In-silico modeling of device injections is a promising tool to derisk and optimize the development of injections systems and improve preliminary understanding device/drug compatibility. Such modeling can be leveraged early in development, prior to pre-clinical studies, to reduce testing burden and effectively predict aspects such as the time and forces required for full dose delivery.
BD has developed a model able to predict the injection force through PFS or injection time through PFS/AI system. In this talk, we will describe the two main pillars (scientific knowledge for fluid dynamics physical modeling, as well as realistic primary container and injection device dimensional and mechanical characteristics) that are necessary to simulate a device injection. We will showcase how these two aspects need to be combined to build a robust and predictive numerical model and to enable appropriate systems and parameters selection to achieve desired performance. Case studies of viscous drugs in PFS/AI will be presented to highlight the theoretical aspect of a fluid ejection from a device, the critical inputs required to achieve accurate predictions, the insights gained, and the good agreement between model predictions and experimental results.
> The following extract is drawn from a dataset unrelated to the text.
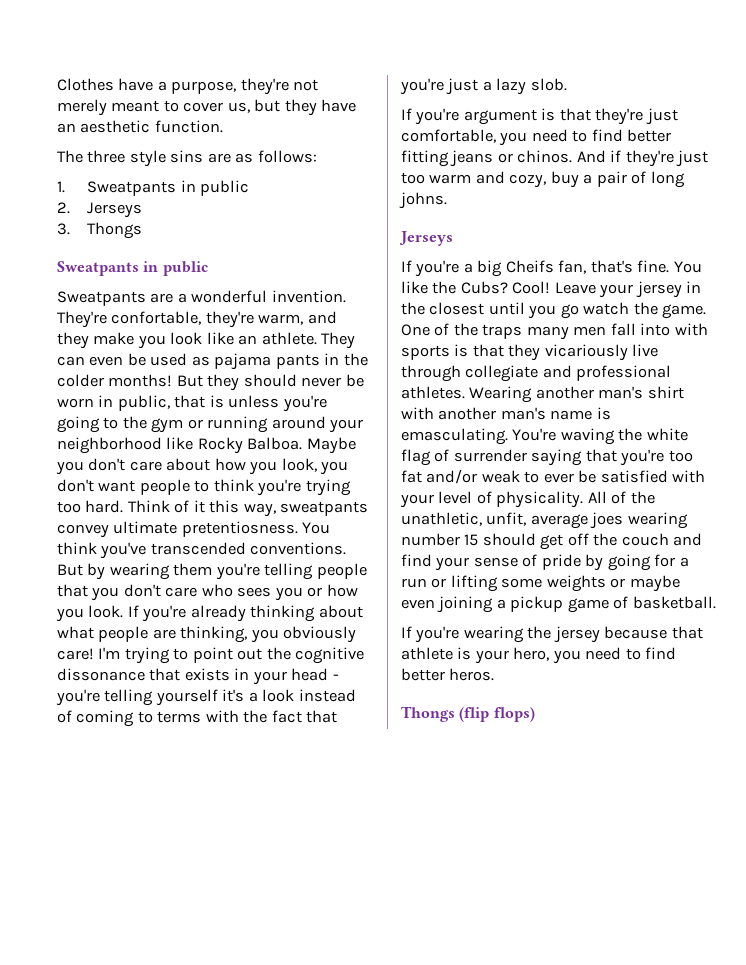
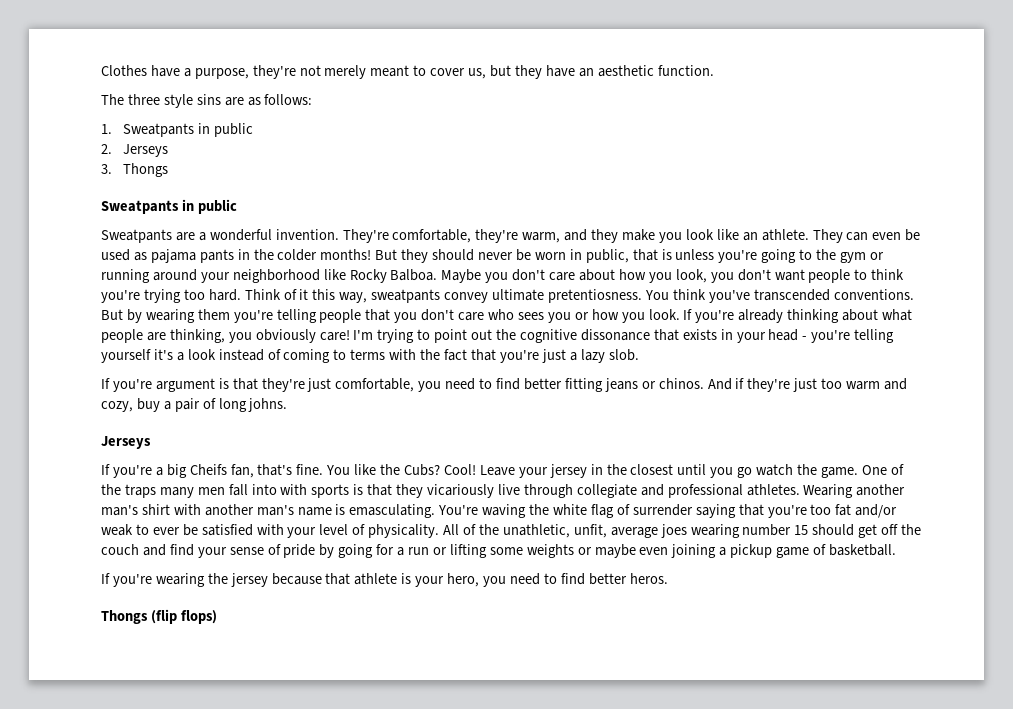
- They're confortable, they're warm, and they make you look like an athlete.
+ They're comfortable, they're warm, and they make you look like an athlete.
The ideal application of such modeling along the drug/device development journey to enable decision-making and stage-appropriate investments will also be discussed, along with the limitations of modeling tools and their application.
Learning Objectives:
Gain a fundamental understanding of the theoretical basis and the key product parameters that are required to predict device injection performance and inform delivery solution design and development.
Understand what knowledge and inputs are required to create good models, what insights can be gained, and what the limitations in application and outputs are.
Know when application of models is most helpful in development.